— EXERCISE BRIEF —
Transcribe every entry below word for word, but skip the pictures.
[Opening PROVIDED ENTRIES section]
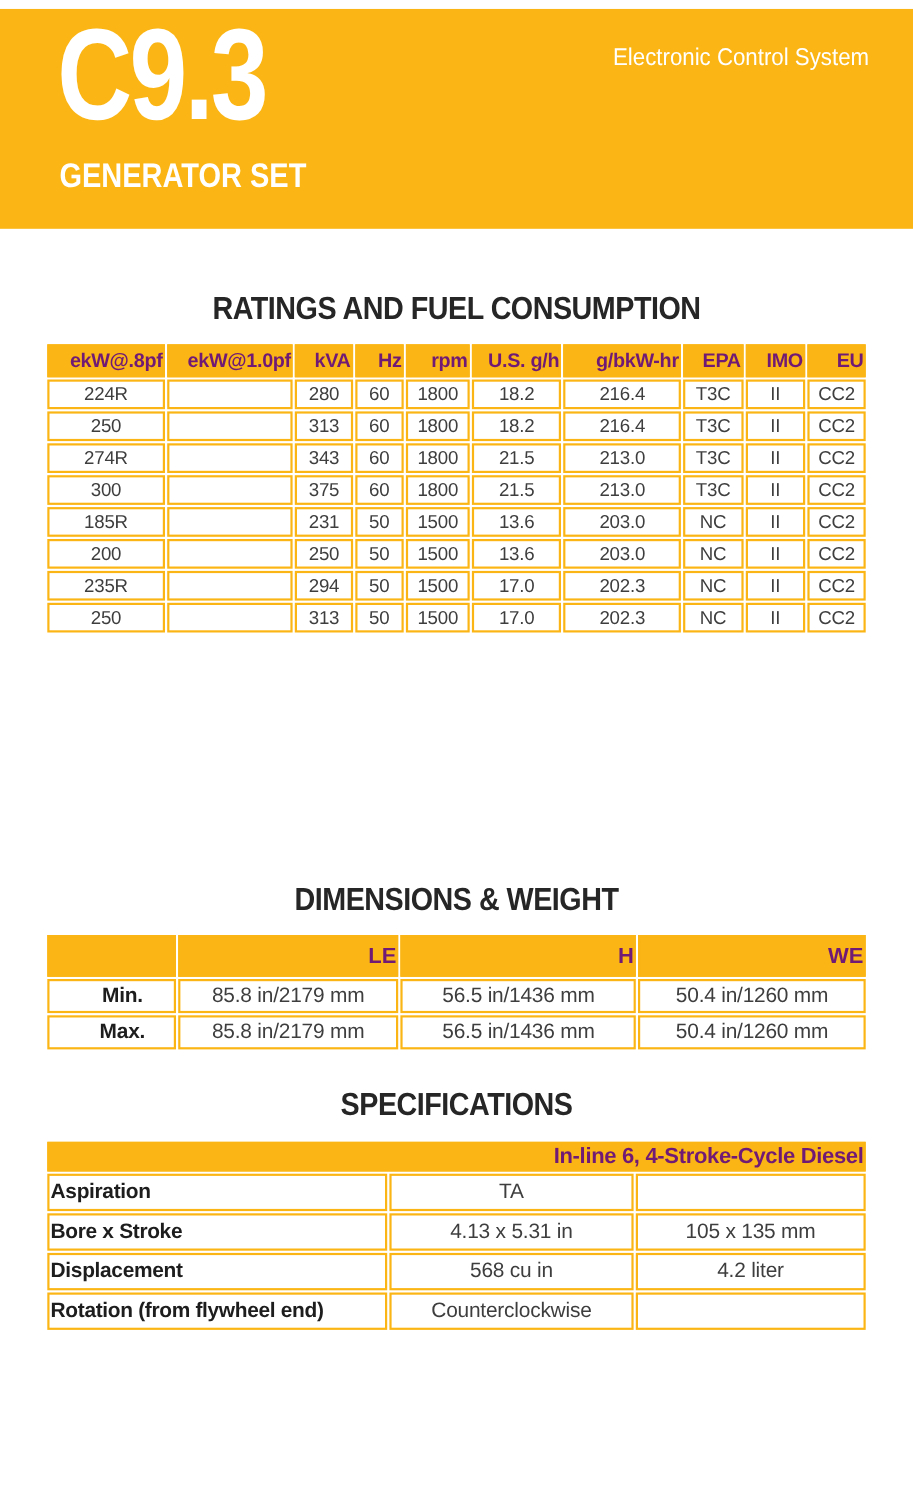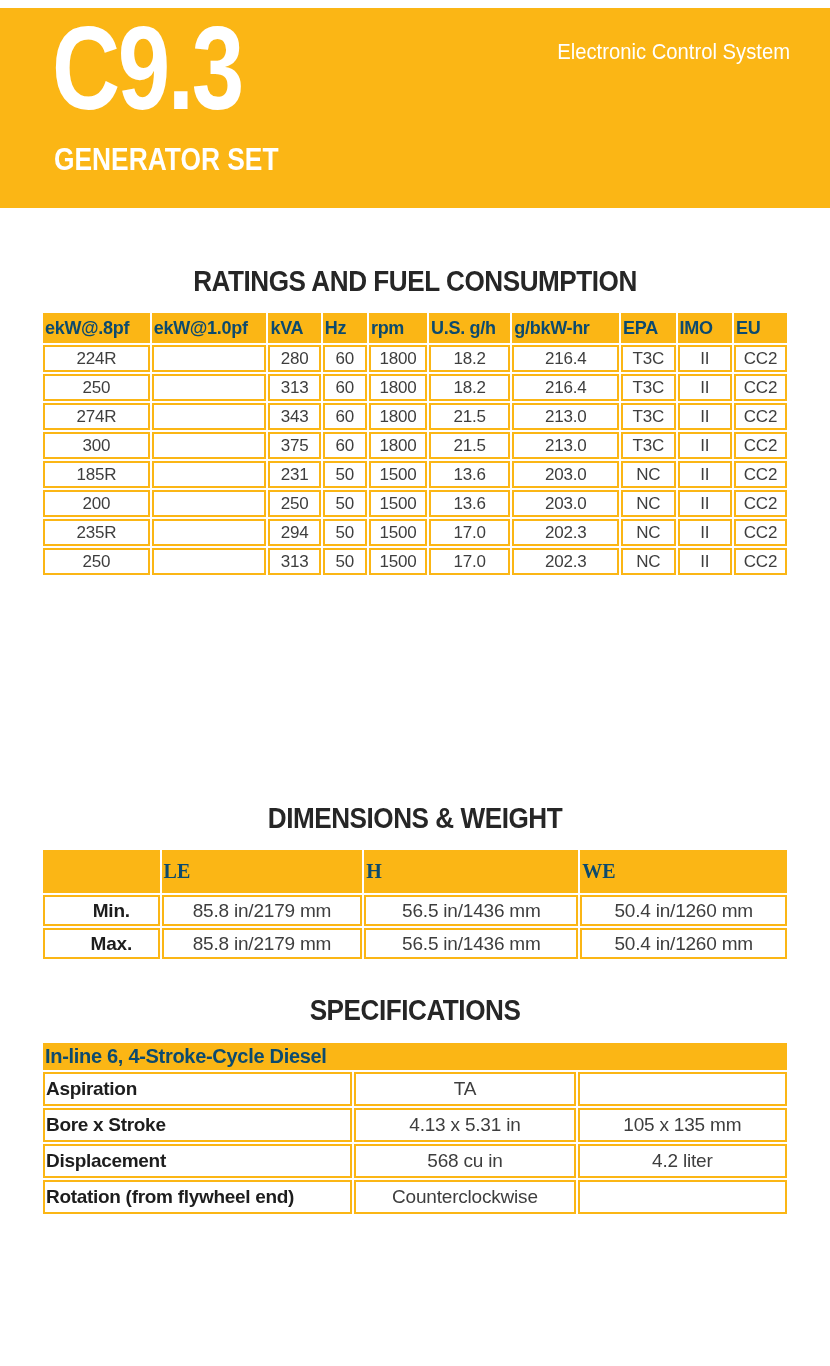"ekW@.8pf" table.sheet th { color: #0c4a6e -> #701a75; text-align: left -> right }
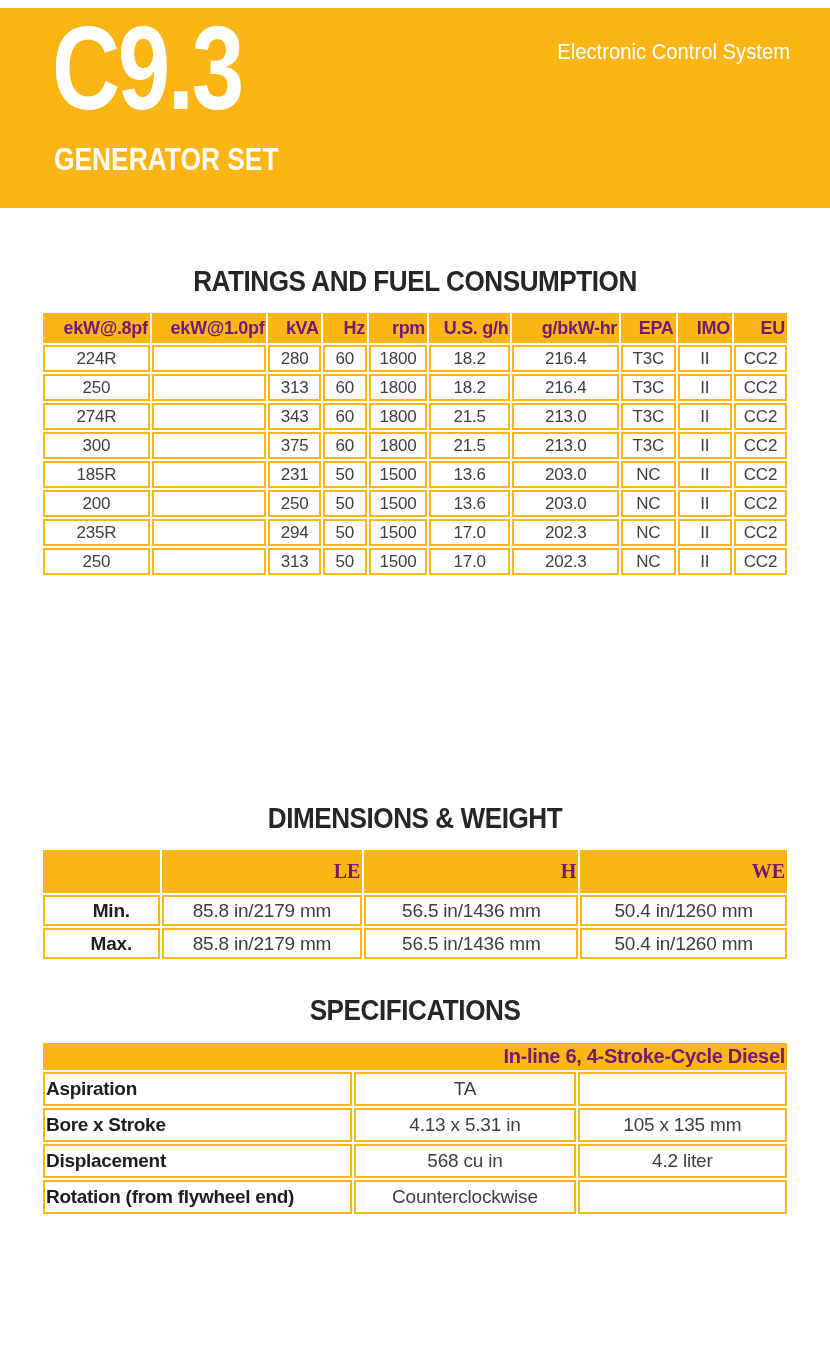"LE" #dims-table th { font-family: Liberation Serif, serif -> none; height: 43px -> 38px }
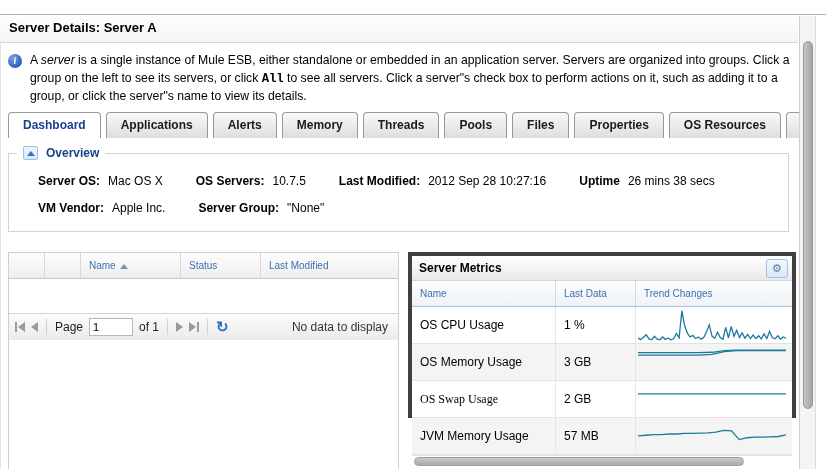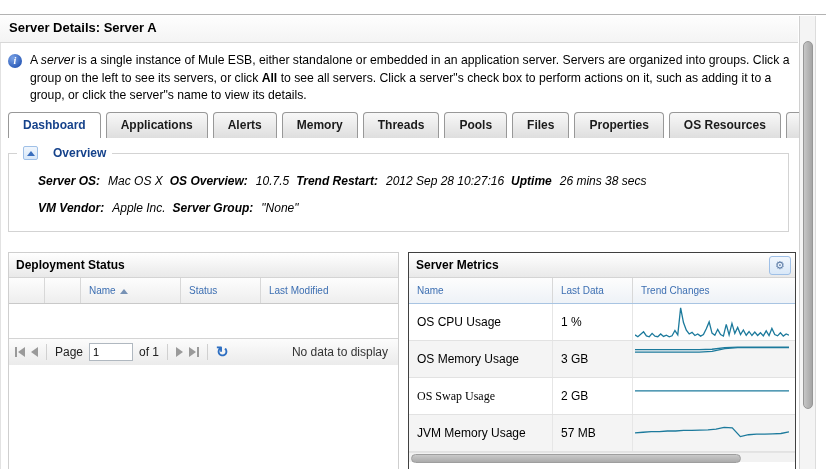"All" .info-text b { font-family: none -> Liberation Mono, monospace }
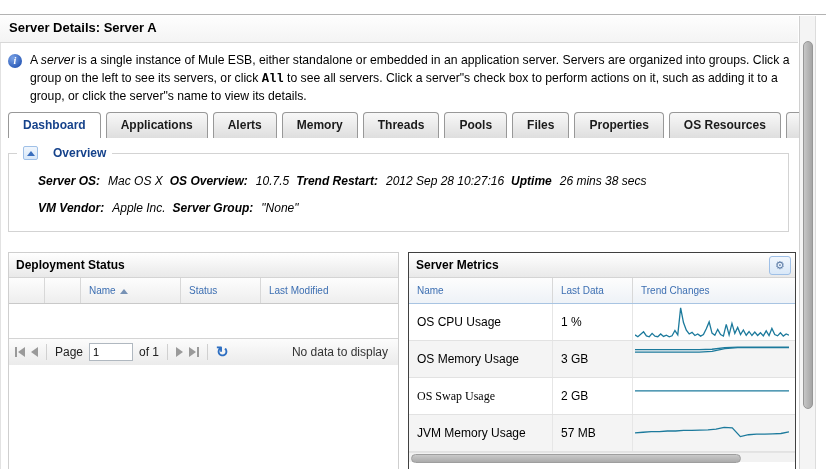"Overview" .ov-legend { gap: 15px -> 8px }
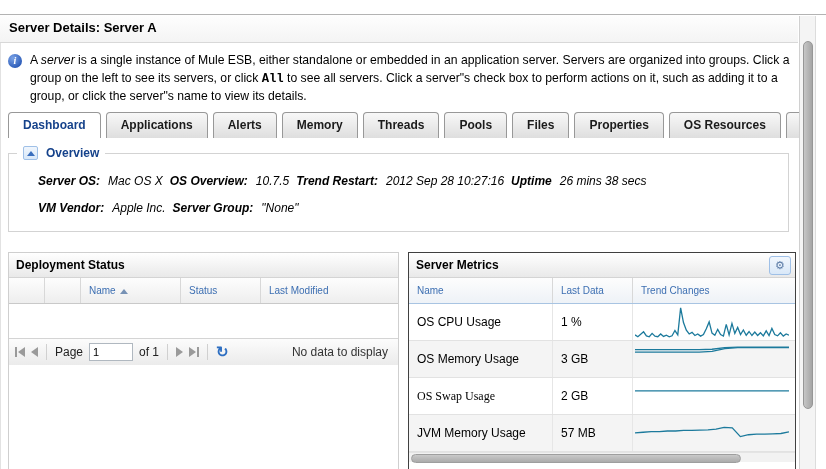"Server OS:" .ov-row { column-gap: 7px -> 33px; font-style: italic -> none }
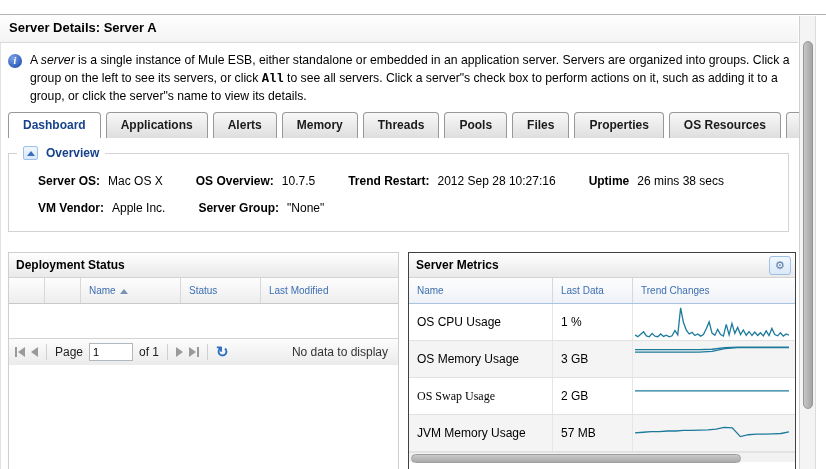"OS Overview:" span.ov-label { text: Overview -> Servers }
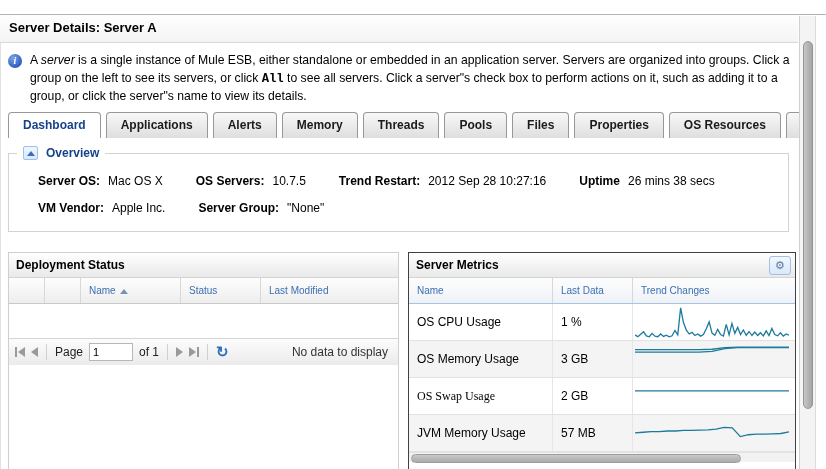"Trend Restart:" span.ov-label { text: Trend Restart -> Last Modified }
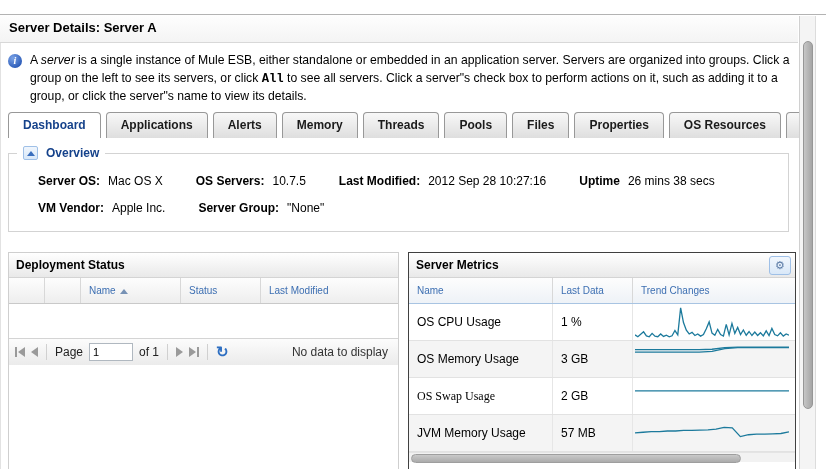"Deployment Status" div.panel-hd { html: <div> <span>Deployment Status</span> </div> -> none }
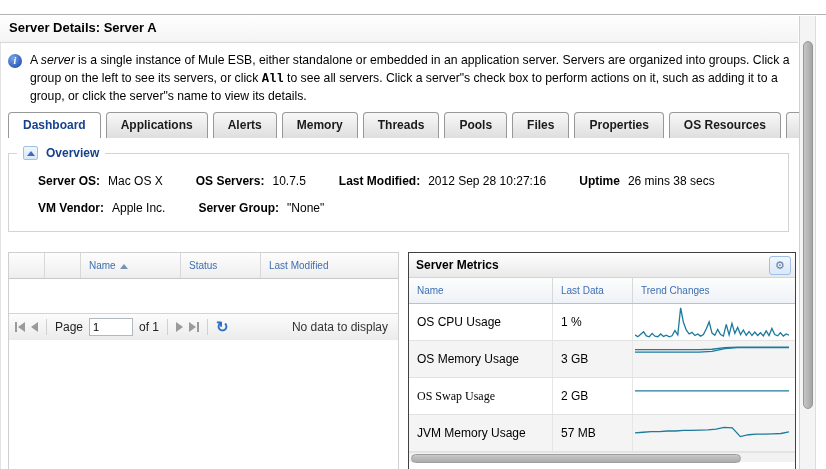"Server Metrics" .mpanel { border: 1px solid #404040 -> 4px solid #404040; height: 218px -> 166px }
[Closing PROVIDED ENTRIES section]
— REPLY —
"ekW@.8pf" table.sheet th { color: #0c4a6e -> #701a75; text-align: left -> right }
"LE" #dims-table th { font-family: Liberation Serif, serif -> none; height: 43px -> 38px }
"All" .info-text b { font-family: none -> Liberation Mono, monospace }
"Overview" .ov-legend { gap: 15px -> 8px }
"Server OS:" .ov-row { column-gap: 7px -> 33px; font-style: italic -> none }
"OS Overview:" span.ov-label { text: Overview -> Servers }
"Trend Restart:" span.ov-label { text: Trend Restart -> Last Modified }
"Deployment Status" div.panel-hd { html: <div> <span>Deployment Status</span> </div> -> none }
"Server Metrics" .mpanel { border: 1px solid #404040 -> 4px solid #404040; height: 218px -> 166px }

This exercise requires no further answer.